── INPUT DATA

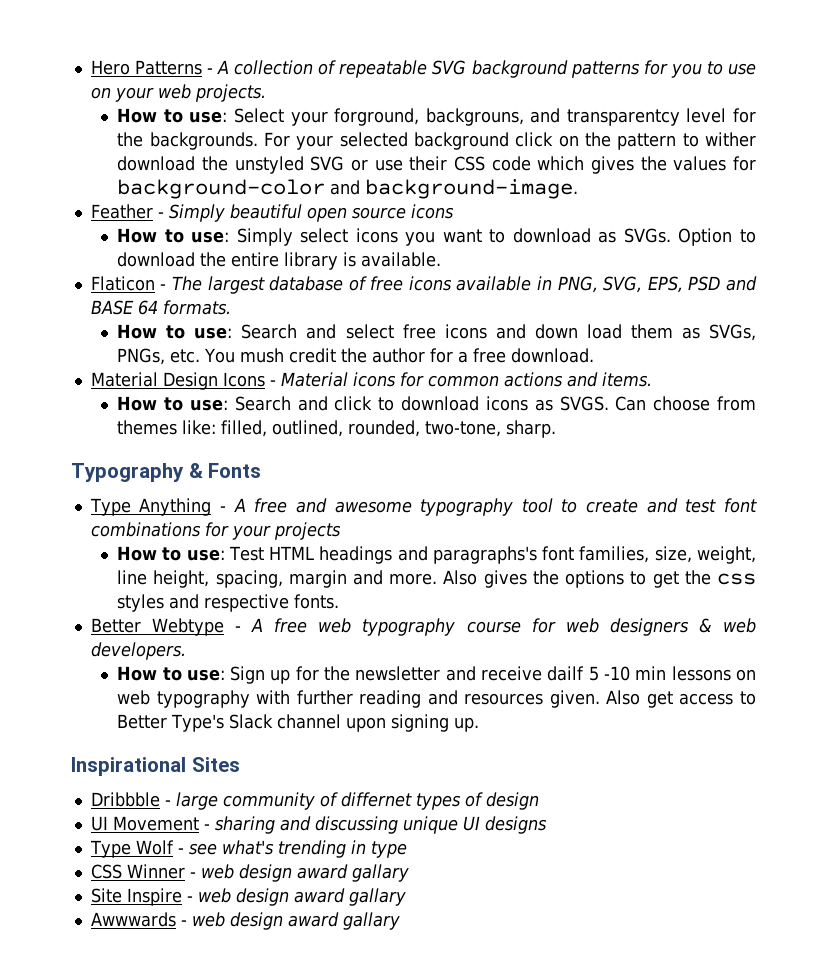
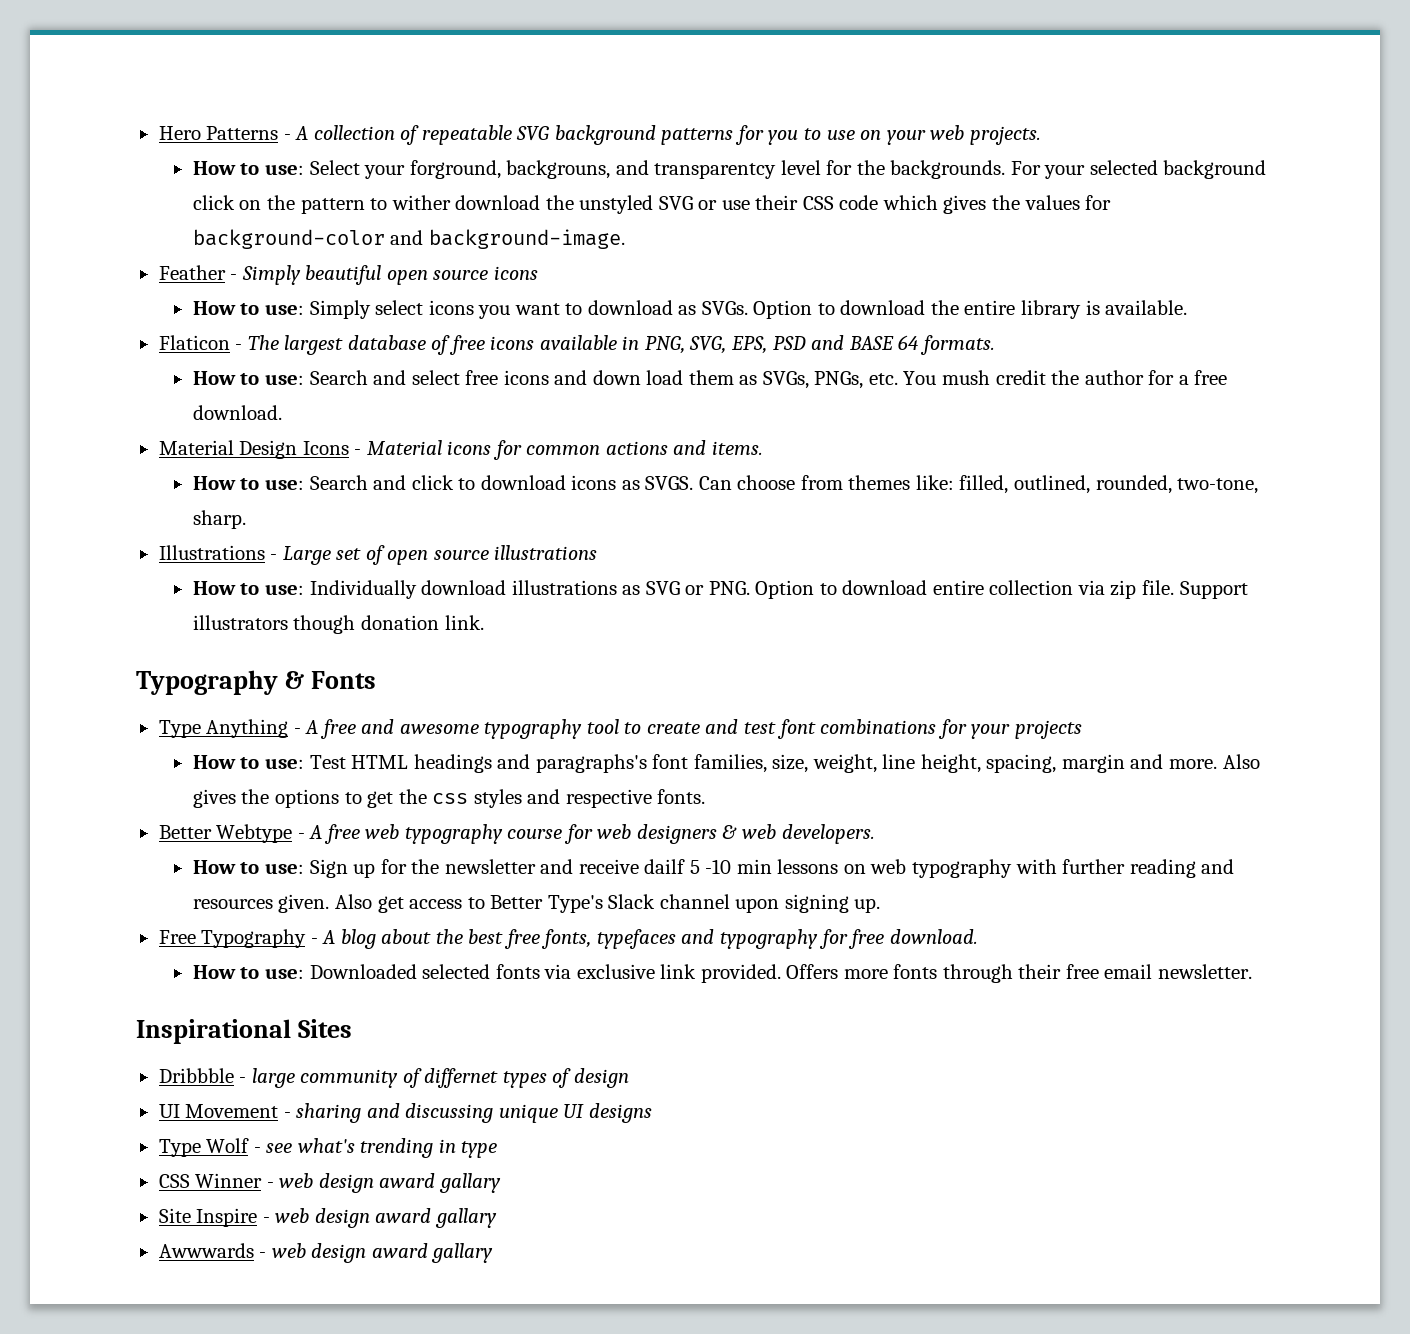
(557, 429) none -> [158,545,598,565] [192,580,1248,599] [192,615,484,634] // Illustrations - Large set of open source illustrations // How to use: Individually download illustrations as SVG or PNG. Option to download entire collection via zip file. Support illustrators though donation link.
(480, 724) none -> [158,929,978,949] [192,964,1253,983] // Free Typography - A blog about the best free fonts, typefaces and typography for free download. // How to use: Downloaded selected fonts via exclusive link provided. Offers more fonts through their free email newsletter.

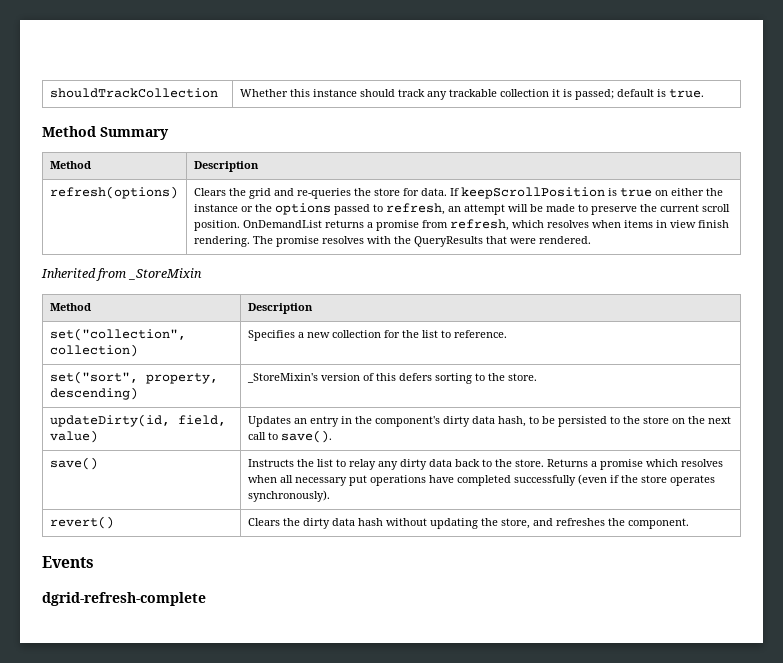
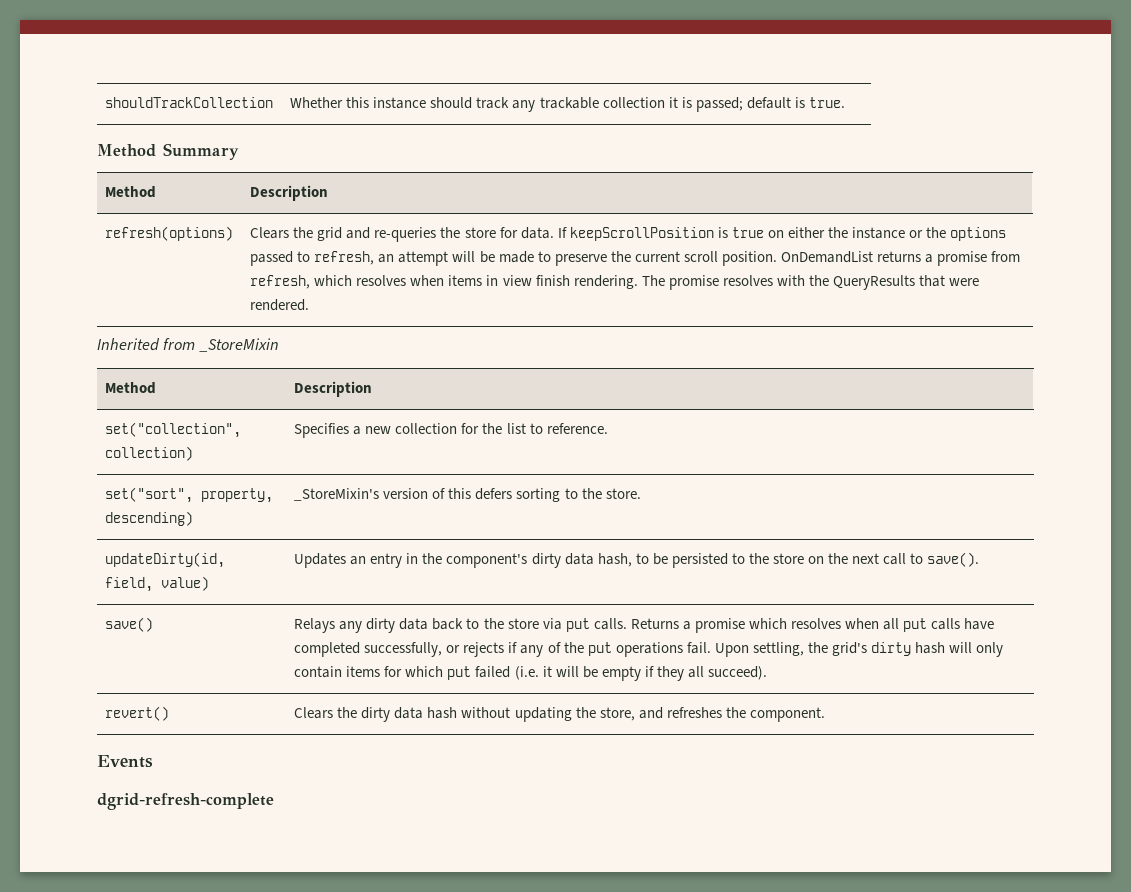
[247,459,376,470] Instructs the list to relay -> [294,618,336,633] Relays
[514,459,544,467] store. -> [507,618,627,632] store via put calls.
[294,474,715,486] [247,490,330,502] necessary put operations have completed successfully (even if the store operates synchronously). -> [903,618,995,632] [294,642,1004,657] [294,666,767,681] put calls have completed successfully, or rejects if any of the put operations fail. Upon settling, the grid's dirty hash will only contain items for which put failed (i.e. it will be empty if they all succeed).

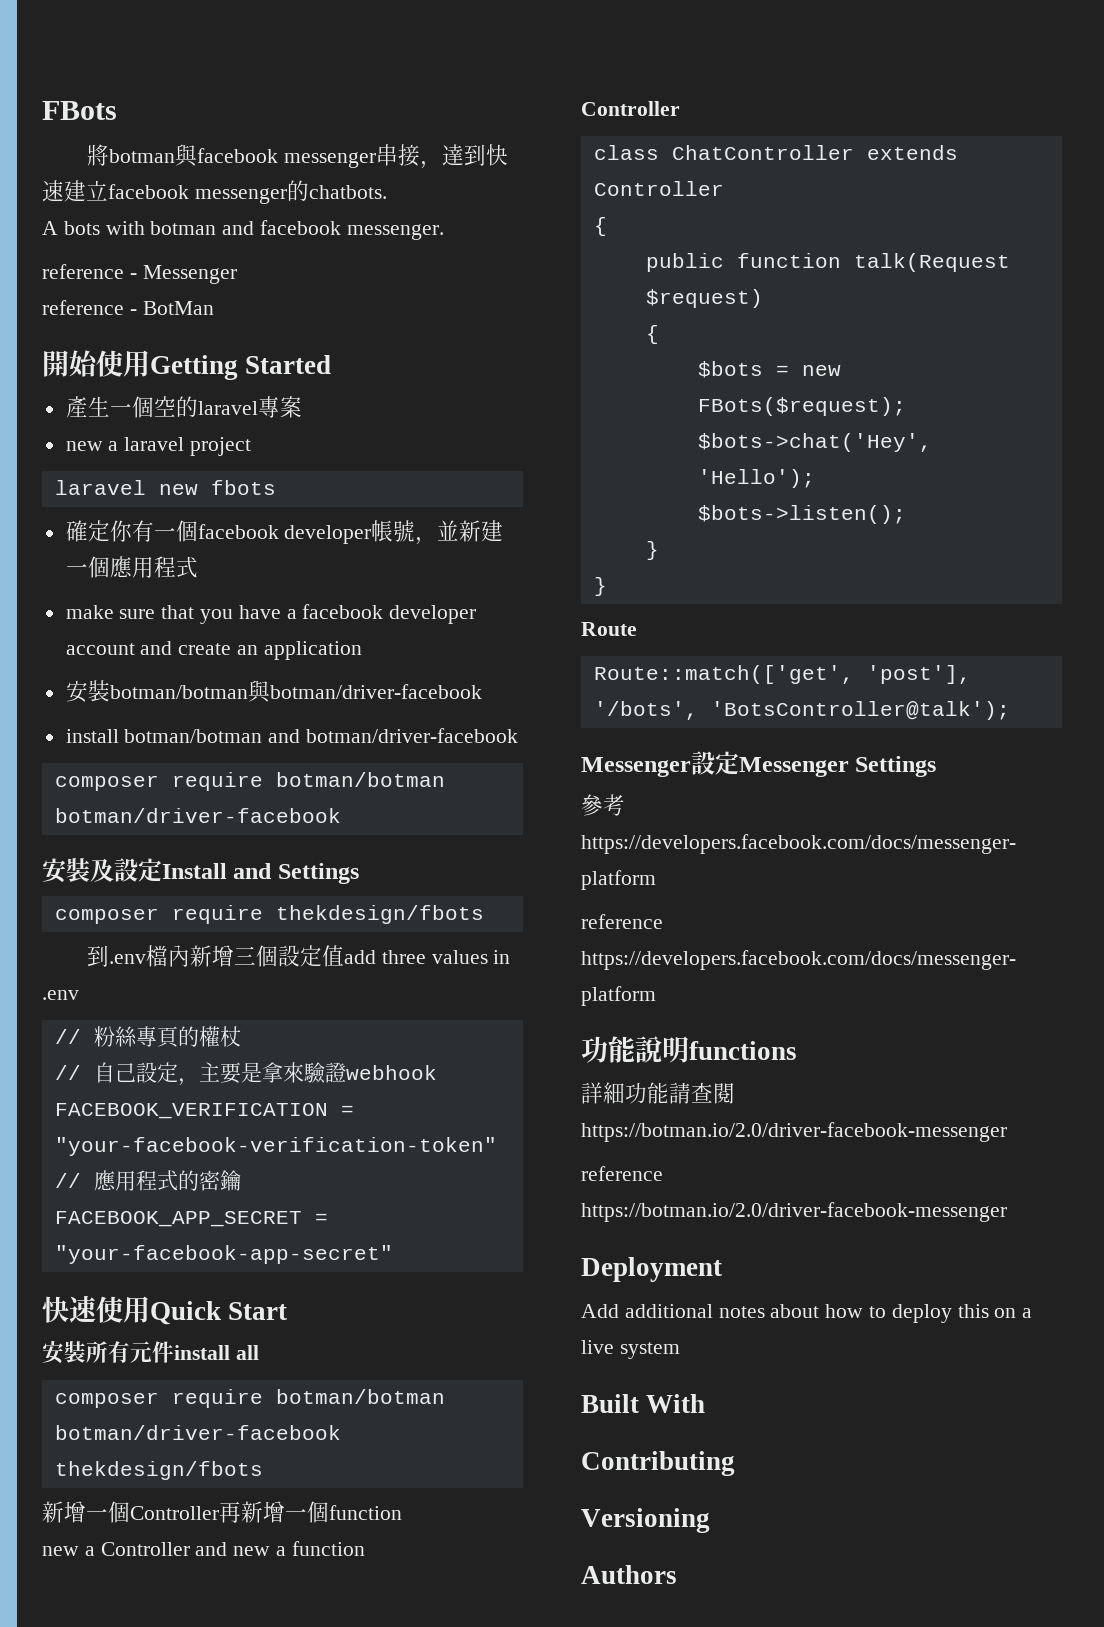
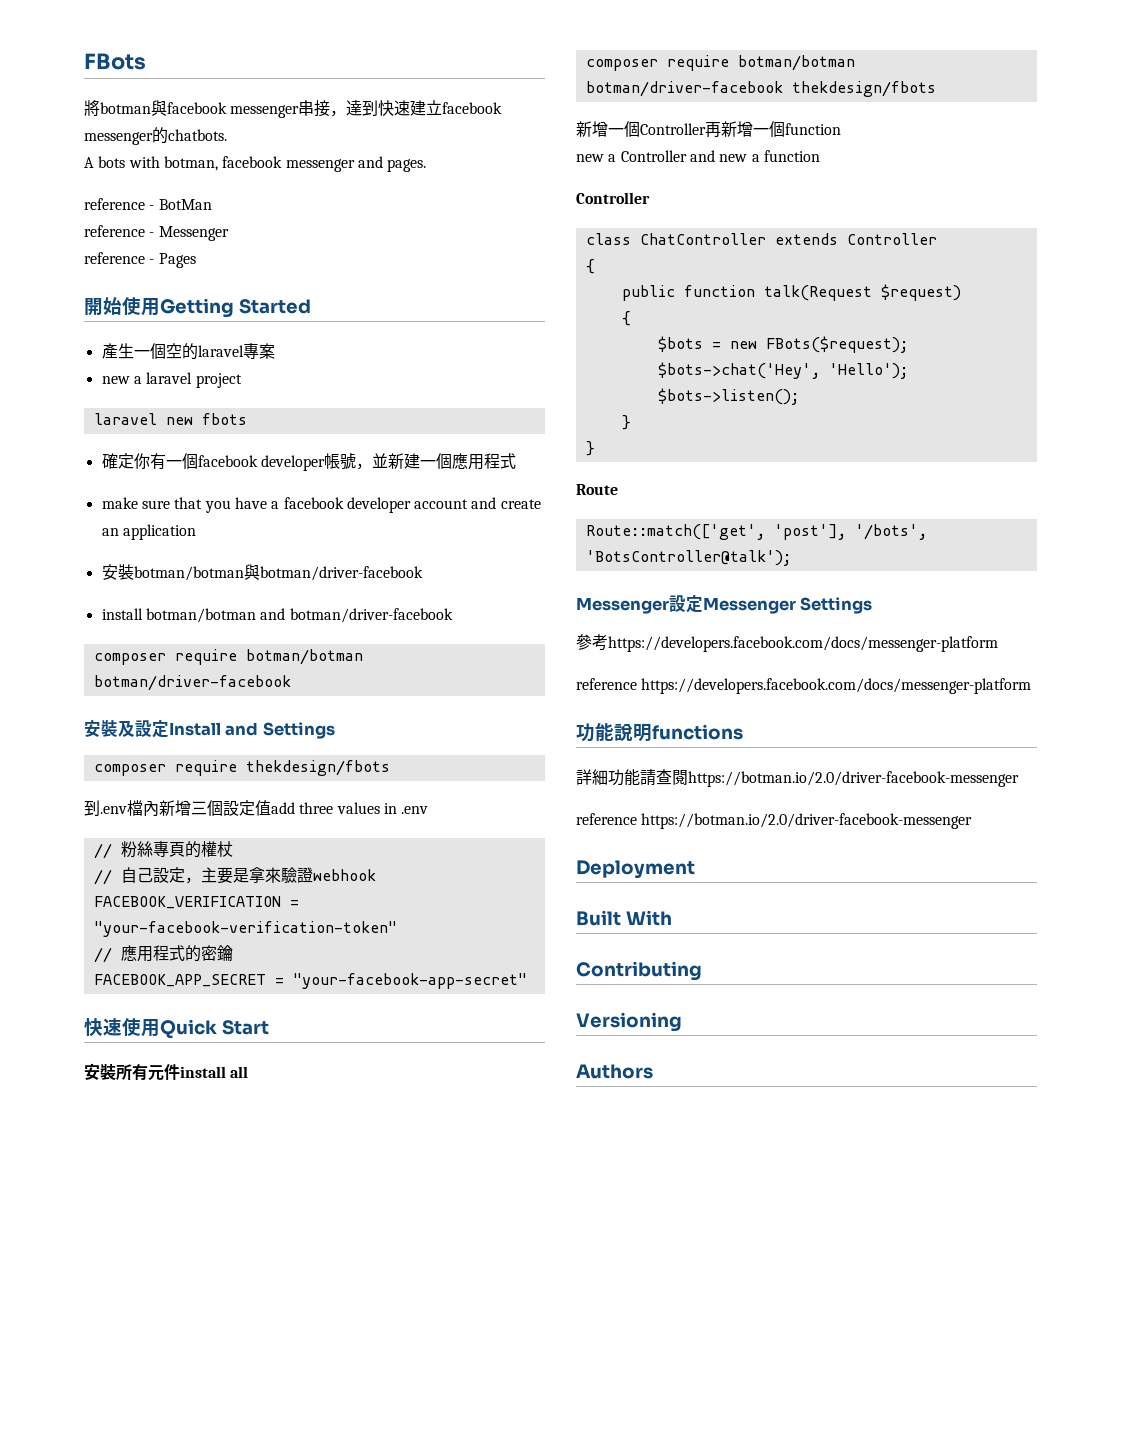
[150,220,444,240] botman and facebook messenger. -> [163,156,427,172] [84,198,212,210] botman, facebook messenger and pages. // reference - BotMan
[142,301,214,315] BotMan -> [158,253,196,268] Pages
[581,1304,1033,1323] [581,1340,680,1359] // Add additional notes about how to deploy this on a live system -> (695, 869) none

────

◆ **WHAT IS REQUIRED**:
Whenever the string "BotMan" occurs in a line of the entries above, copy that line.

◆ **RESPONSE TO THIS TASK**:
[150,220,444,240] botman and facebook messenger. -> [163,156,427,172] [84,198,212,210] botman, facebook messenger and pages. // reference - BotMan
[142,301,214,315] BotMan -> [158,253,196,268] Pages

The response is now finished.